What you need to do – When checking the entries below, count every line with the word "Events", then give only that number.

Task input –
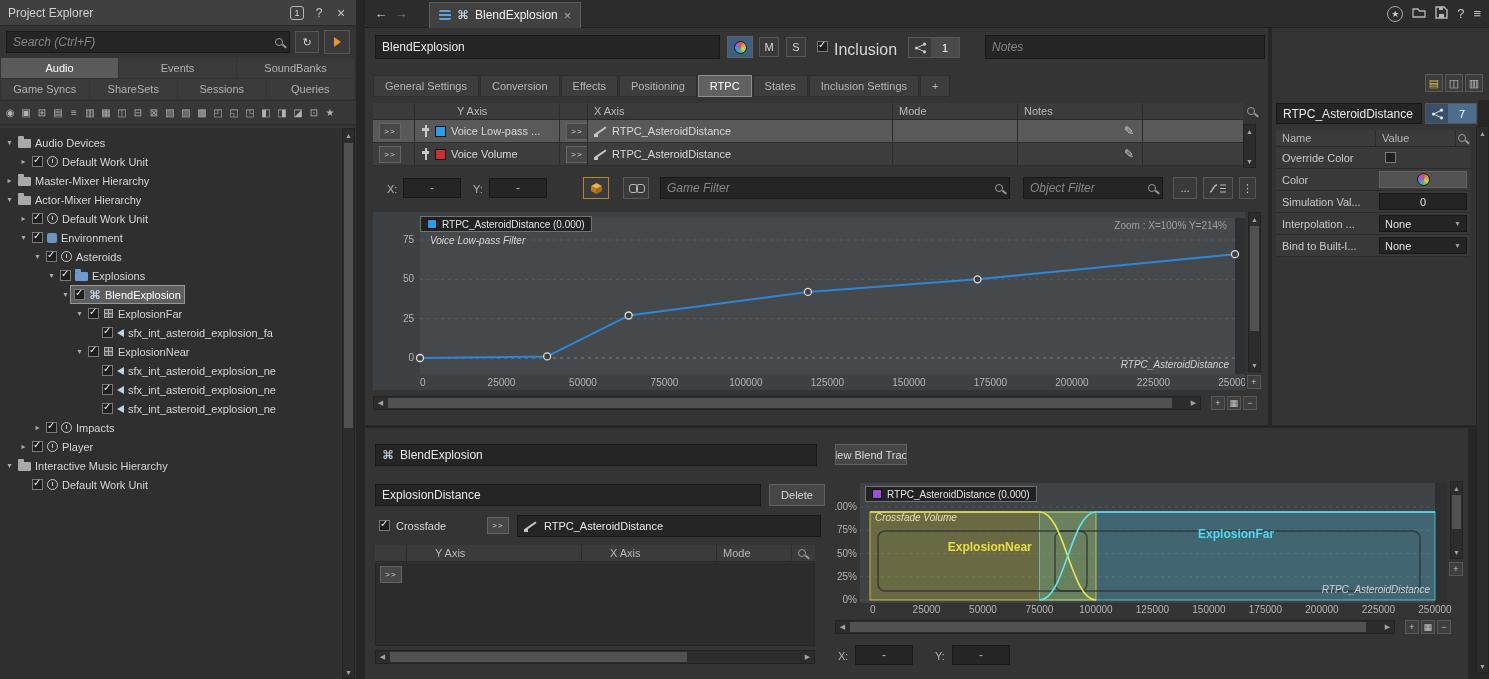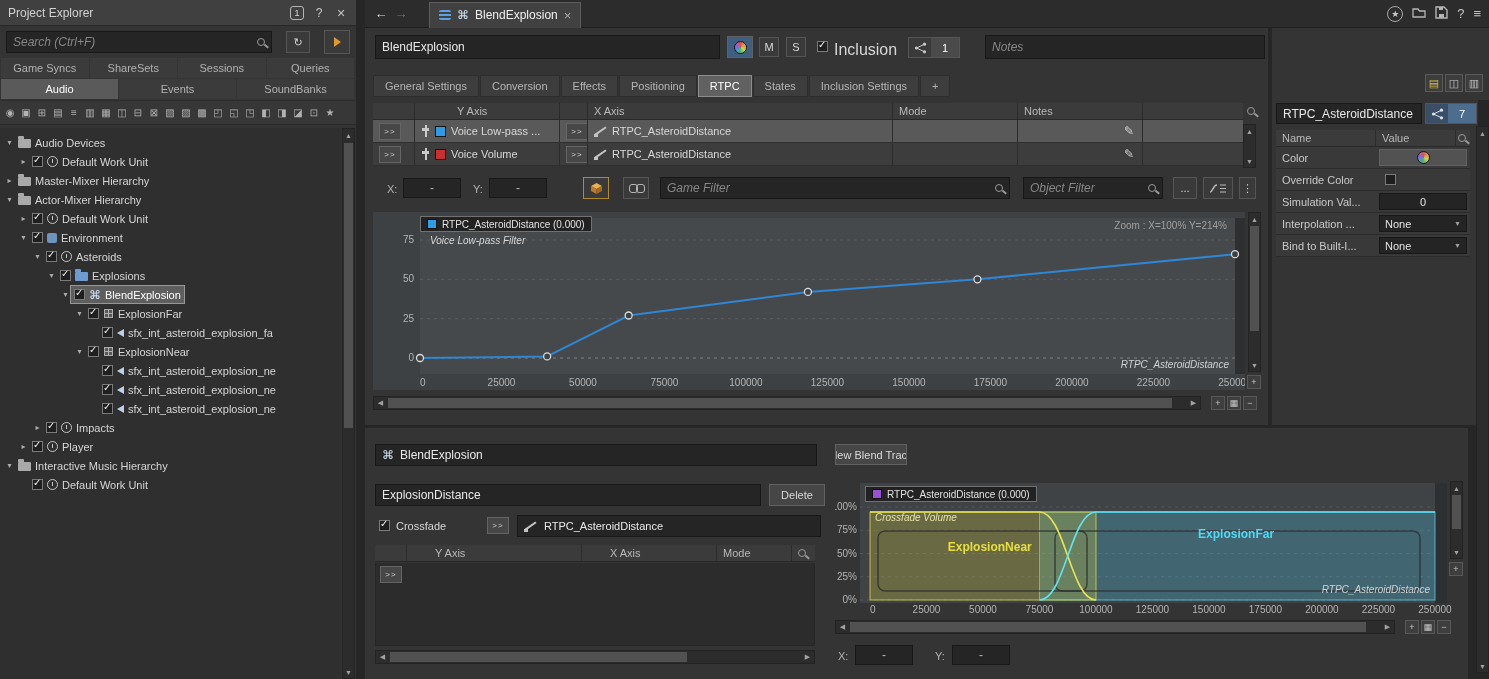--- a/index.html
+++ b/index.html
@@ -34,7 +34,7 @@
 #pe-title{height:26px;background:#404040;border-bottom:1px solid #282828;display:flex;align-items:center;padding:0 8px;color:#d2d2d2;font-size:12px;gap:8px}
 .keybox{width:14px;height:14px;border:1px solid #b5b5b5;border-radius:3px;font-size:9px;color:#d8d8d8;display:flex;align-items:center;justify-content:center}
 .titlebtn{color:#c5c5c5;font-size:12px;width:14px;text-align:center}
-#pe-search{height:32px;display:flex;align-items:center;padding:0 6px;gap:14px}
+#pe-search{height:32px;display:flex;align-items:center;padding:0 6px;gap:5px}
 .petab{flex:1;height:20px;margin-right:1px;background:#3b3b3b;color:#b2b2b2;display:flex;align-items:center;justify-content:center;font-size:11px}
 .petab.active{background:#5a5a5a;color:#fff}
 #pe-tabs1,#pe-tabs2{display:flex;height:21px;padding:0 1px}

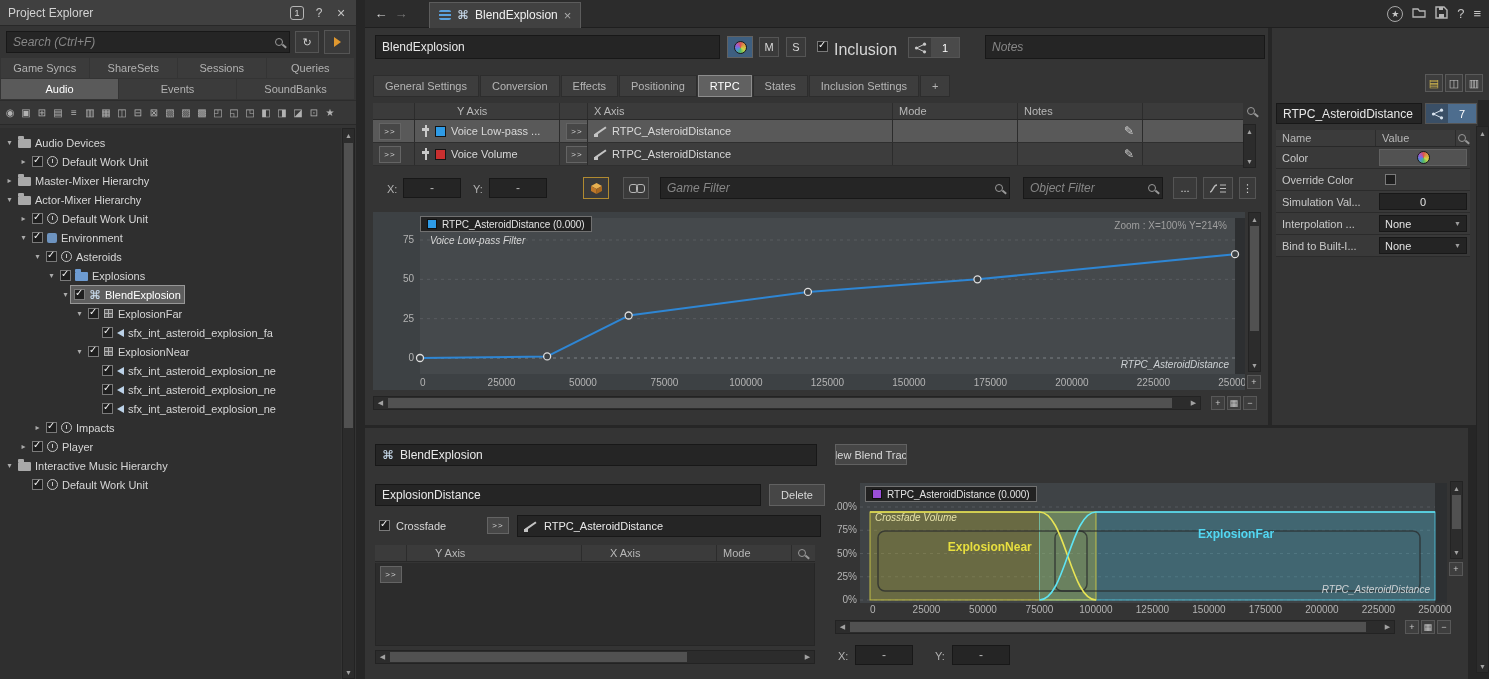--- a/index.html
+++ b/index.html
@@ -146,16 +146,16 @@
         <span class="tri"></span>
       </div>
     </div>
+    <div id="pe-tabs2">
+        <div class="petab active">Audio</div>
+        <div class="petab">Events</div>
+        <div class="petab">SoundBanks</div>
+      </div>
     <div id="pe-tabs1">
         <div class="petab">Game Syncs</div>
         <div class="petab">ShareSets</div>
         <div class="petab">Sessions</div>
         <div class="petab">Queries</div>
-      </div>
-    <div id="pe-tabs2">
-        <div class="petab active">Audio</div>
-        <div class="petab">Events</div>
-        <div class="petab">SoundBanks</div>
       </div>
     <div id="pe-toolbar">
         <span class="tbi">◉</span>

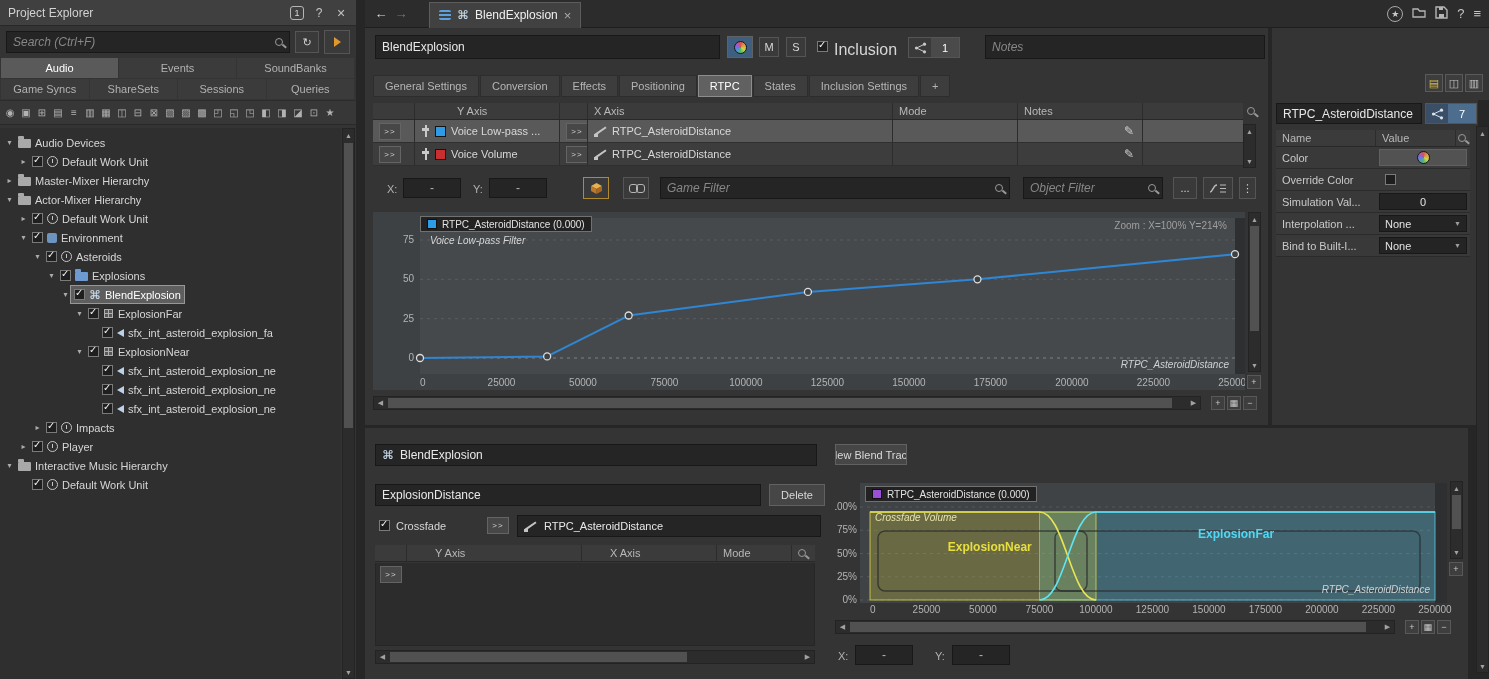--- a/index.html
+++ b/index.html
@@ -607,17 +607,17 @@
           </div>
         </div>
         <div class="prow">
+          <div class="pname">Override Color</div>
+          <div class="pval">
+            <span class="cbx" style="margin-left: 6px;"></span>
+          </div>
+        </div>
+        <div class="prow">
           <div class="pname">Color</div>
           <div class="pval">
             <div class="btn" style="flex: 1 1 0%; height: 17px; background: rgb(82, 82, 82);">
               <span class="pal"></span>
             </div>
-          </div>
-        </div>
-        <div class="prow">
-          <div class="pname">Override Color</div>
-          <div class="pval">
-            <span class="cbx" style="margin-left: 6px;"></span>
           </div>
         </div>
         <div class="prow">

The completed task – 2